4. The method according to claim 3, characterized in that, The filter membrane or carrier material is a substrate with low autofluorescence and weak Raman background; the substrate surface is formed with a gold, platinum or carbon conductive coating with a thickness of 5-20 nm by sputtering or evaporation, and two-dimensional grid coordinates are etched or printed.
5. The method according to claim 3, characterized in that, The Raman imaging employs a confocal micro-Raman system with an excitation wavelength of 488 nm, 532 nm, or 785 nm, achieving a spectral resolution better than 5 cm⁻¹. -1 The lateral spatial resolution is better than 1μm.
6. The method according to claim 3, characterized in that, The scanning electron microscope is equipped with an adjustable tilt stage, with a tilt angle range of -30° to +70° and a tilt step of 5°-15°, providing better performance at each tilt angle than... Acquire particle images at spatial resolution.
7. The method according to claim 3, characterized in that, The multi-view 3D reconstruction algorithm is one of the following: contour-based shape reconstruction from silhouette, voxel drawing, photometric stereo, or deep learning-based 3D shape prediction model.
8. The method according to claim 3, characterized in that, In the spatial registration step, by identifying the pre-made grid intersections, micro-engraved fiducial marks, or several feature particles on the filter membrane or slide as common reference points, an affine or perspective transformation is used to fit and establish the transformation matrix between the Raman coordinate system and the SEM coordinate system, thereby achieving the correspondence of the single particle position.

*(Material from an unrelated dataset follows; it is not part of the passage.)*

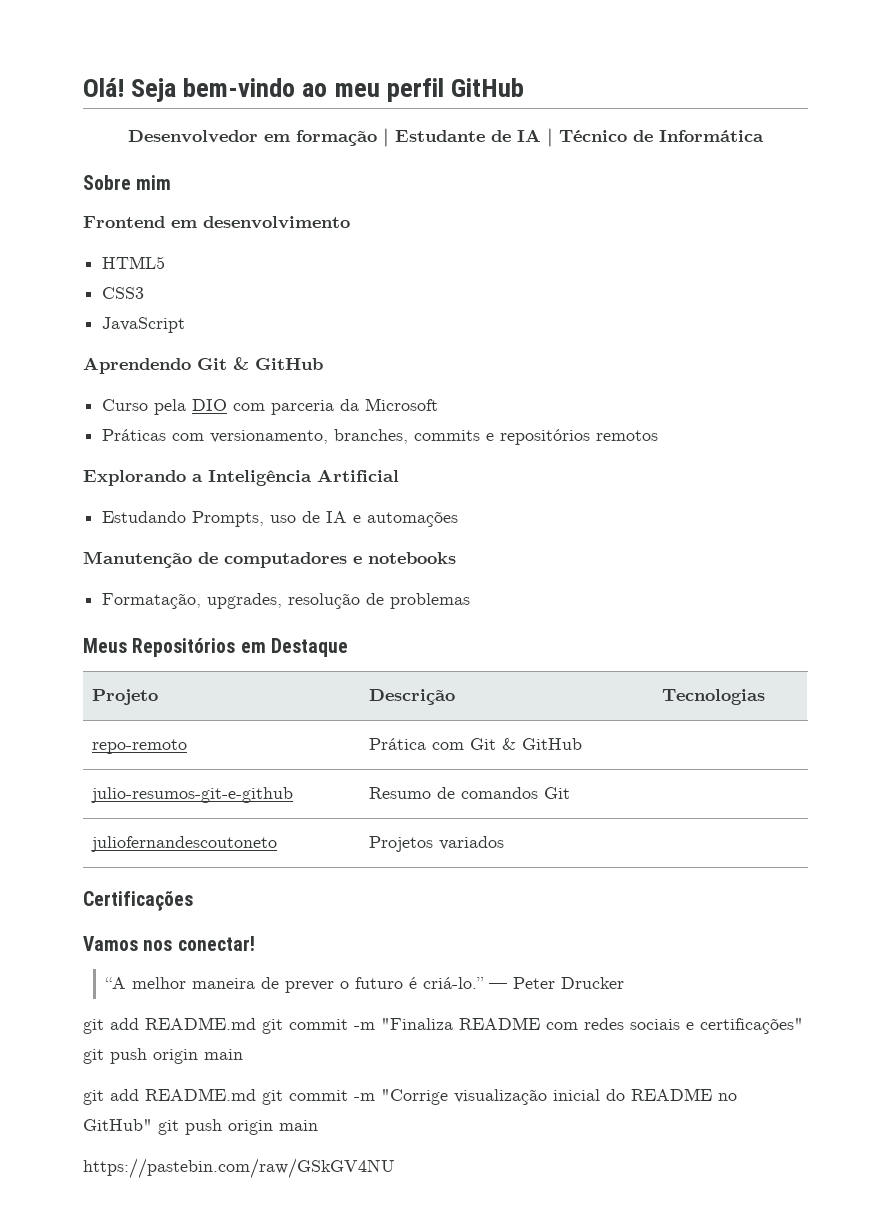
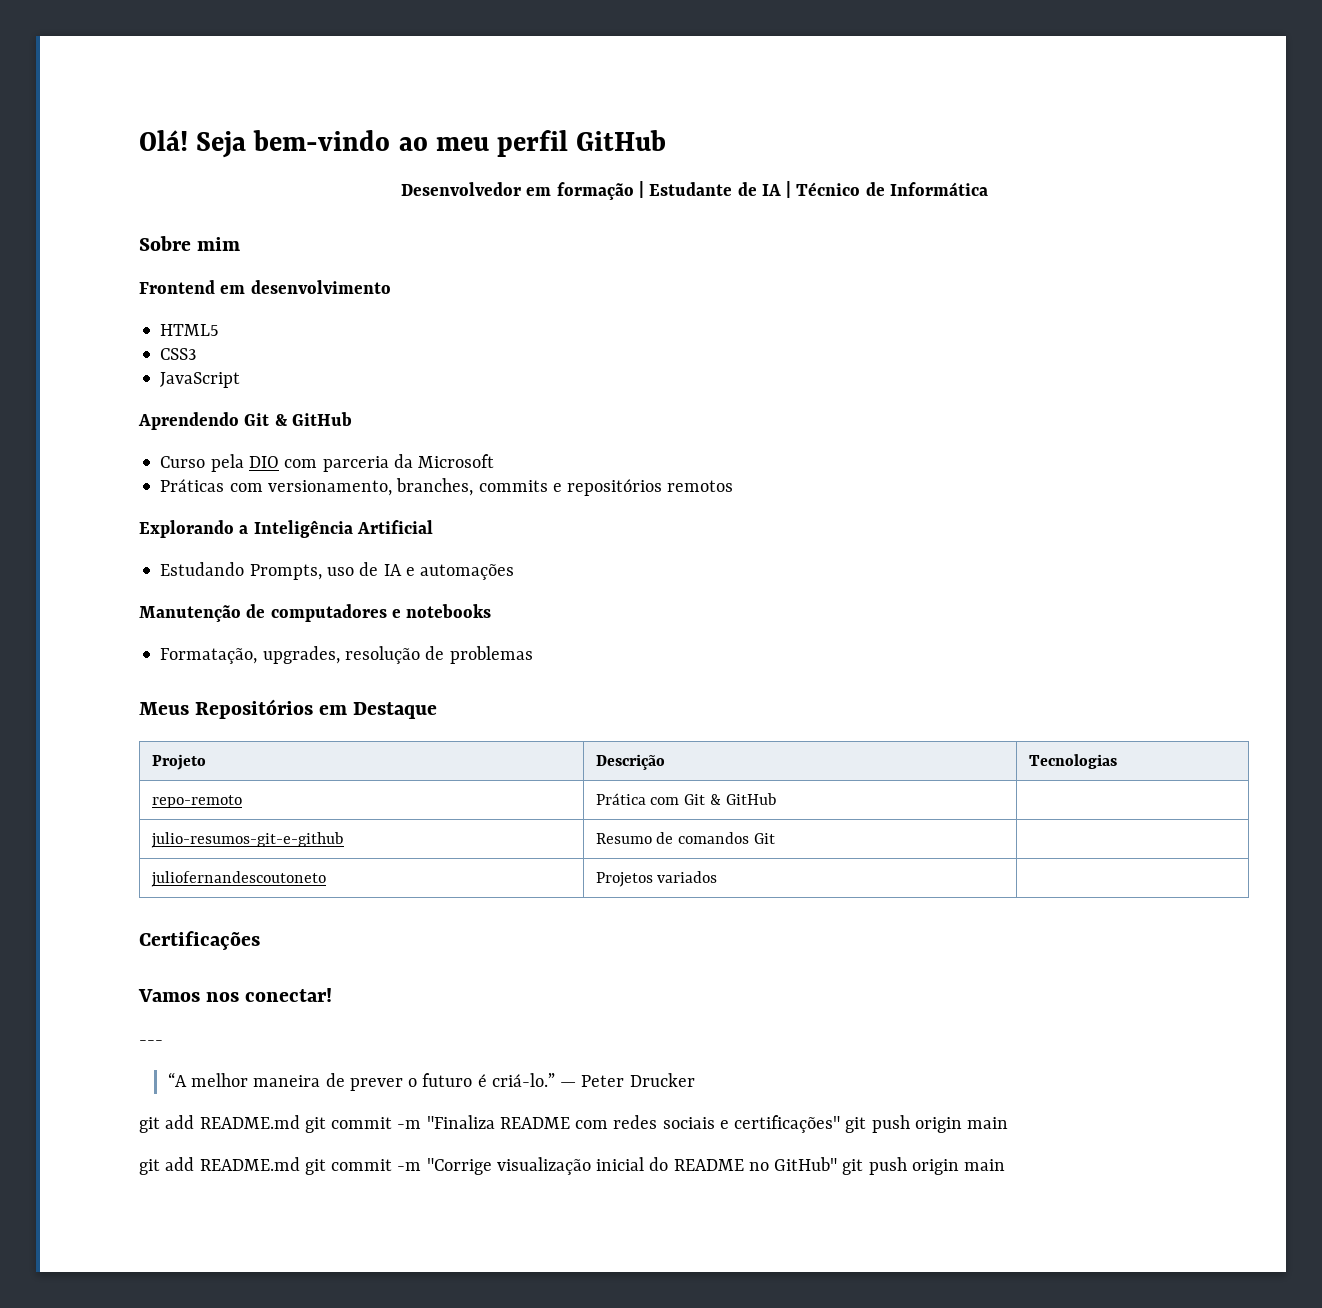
+ ---
- https://pastebin.com/raw/GSkGV4NU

9. The method according to claim 3, characterized in that, The sample is one of anticoagulated whole blood, plasma, serum, resting saliva, or irritated saliva, and the microplastic particles have a particle size range of 1-50 μm.
10. A measurement system for implementing the method according to any one of claims 1-9, characterized in that, include: The sample pretreatment module is used to perform enzymatic digestion, mild oxidation, density separation, and enrichment of microplastic particles in blood or saliva samples. Conductive filter membranes or carriers with coordinate markings are used to immobilize enriched microplastic particles. Raman imaging module, used to scan particles on filter membranes or slides using Raman and identify polymer components; The scanning electron microscope module is equipped with a variable tilt sample stage for multi-angle high-resolution imaging of particles on filter membranes or slides. The data processing module is used for spatial registration of Raman and SEM images, 3D morphology reconstruction and sphericity calculation, and outputs the 3D sphericity distribution of microplastic particles classified by polymer type.